Malheureusement mon grand-père est parti trop tôt, emportant avec lui ses souvenirs et sa vérité. Aujourd’hui quand je tape son nom sur internet, en quête d’éventuelles nouvelles informations à son sujet, c’est la seule occurence que je trouve. Il n’y a même pas de liens avec sa cousine Marie Andrée Lagroua Weill Hallé, fondatrice du Mouvement français pour le planning familial, ou avec son père, Henri Lagroua, Gouverneurs des Etablissements de l’Inde en 1926, sa belle soeur Bella Darvi, actrice ou Denise Wegier qui fut sa femme et ma grand-mère. Il n’est que le prête nom de Modiano. Vous me direz dans ce monde qui considère l’anonymat comme un échec fondamental, c’est déjà quelque chose. Alors que faire ? Forger une nouvelle histoire ? Rebattre les cartes du temps ? lui donner le premier rôle ? Ecrire ce livre dont il sera le héros ?

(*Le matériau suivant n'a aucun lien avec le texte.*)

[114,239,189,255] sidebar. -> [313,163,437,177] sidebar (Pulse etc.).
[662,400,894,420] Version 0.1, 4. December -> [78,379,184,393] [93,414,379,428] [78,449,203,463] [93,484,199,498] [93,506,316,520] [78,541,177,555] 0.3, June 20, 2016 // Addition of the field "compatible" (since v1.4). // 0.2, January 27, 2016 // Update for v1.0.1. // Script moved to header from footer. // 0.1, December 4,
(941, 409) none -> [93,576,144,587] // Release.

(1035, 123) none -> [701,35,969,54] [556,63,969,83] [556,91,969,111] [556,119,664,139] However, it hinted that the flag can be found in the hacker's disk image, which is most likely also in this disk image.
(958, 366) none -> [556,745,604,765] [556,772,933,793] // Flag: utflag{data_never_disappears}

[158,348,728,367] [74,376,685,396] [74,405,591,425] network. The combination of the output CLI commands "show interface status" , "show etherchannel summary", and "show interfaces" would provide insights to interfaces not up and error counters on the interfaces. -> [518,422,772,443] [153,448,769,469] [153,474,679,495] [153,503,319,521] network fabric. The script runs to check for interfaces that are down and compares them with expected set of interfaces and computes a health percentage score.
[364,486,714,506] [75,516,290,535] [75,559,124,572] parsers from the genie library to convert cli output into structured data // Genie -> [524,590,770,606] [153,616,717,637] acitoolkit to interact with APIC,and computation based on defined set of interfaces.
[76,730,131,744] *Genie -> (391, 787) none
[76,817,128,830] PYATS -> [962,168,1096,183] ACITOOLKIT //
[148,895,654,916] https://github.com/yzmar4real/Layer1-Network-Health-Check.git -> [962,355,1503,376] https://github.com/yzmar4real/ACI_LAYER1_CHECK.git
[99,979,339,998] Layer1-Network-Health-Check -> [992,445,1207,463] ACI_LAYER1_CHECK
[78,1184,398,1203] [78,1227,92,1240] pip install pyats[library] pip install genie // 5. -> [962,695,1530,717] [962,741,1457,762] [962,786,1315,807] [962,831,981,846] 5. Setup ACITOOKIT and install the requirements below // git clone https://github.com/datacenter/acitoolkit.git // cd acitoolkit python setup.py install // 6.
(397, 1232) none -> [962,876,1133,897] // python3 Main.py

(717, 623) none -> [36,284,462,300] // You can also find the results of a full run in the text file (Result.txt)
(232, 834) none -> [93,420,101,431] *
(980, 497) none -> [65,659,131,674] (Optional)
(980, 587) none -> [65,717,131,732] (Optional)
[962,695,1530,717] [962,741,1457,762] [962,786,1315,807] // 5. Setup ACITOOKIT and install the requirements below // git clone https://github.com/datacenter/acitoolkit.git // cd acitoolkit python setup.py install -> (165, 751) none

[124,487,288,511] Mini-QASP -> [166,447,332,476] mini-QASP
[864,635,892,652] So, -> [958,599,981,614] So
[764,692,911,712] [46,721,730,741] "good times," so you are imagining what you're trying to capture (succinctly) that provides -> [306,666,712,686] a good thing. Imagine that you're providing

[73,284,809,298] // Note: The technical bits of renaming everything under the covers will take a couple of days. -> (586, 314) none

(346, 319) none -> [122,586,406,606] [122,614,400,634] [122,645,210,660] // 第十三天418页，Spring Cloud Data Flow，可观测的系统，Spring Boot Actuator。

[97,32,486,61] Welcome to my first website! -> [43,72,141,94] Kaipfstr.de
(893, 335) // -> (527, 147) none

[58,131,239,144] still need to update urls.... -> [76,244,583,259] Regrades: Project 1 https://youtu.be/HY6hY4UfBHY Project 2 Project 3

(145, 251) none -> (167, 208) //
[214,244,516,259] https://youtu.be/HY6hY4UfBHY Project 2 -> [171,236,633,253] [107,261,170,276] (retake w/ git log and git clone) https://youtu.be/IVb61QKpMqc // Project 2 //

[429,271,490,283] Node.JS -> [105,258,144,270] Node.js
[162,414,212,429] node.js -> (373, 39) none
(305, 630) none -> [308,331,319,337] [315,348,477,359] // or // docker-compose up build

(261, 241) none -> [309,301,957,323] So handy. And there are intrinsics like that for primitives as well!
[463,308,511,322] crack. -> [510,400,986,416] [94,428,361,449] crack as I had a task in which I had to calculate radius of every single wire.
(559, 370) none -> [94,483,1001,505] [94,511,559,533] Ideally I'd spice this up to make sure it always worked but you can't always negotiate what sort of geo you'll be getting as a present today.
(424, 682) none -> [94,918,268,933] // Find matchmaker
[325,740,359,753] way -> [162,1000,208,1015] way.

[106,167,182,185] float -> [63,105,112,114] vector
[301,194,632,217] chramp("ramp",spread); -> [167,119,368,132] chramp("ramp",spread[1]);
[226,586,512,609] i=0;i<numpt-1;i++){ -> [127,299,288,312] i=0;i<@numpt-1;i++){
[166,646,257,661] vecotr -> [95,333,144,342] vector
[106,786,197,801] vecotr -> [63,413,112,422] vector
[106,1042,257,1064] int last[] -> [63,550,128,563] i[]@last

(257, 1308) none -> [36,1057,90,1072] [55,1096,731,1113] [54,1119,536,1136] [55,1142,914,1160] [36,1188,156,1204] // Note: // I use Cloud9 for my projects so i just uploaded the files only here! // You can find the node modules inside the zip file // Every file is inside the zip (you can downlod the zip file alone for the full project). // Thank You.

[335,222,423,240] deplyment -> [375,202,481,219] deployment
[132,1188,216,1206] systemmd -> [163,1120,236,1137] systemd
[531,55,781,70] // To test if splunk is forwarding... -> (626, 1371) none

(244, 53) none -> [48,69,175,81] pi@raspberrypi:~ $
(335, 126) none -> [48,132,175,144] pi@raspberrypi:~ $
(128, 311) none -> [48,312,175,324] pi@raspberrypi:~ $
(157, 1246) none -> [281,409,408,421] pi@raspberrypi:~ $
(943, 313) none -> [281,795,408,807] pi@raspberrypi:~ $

Tout pourrait commencer à Pondichéry en Inde Française, à l’époque où son père était gouverneur et lui un jeune enfant. A cette époque, Henri ne rêve pas. Il vit dans un rêve. Le noir et blanc que l’on associe au début du XX° siècle devient couleurs brulantes, couleurs de pierres précieuses, parfums d’épices et faste d’autrefois. Henri pose solennellement pour une photo qu’il gardera toujours dans son portefeuille, devant la Rolls-Royce qui l’emmène de réceptions en ambassades, lorsque le protocole exige sa présence. Le reste du temps, du haut de ses 8 ans, le teint halé par le soleil, habillé d’un pantalon en lin blanc, le plus souvent torse nu, il arpente les jardins, couloirs, cuisines et autres pièces mystérieuses du palais, en quête d’aventures…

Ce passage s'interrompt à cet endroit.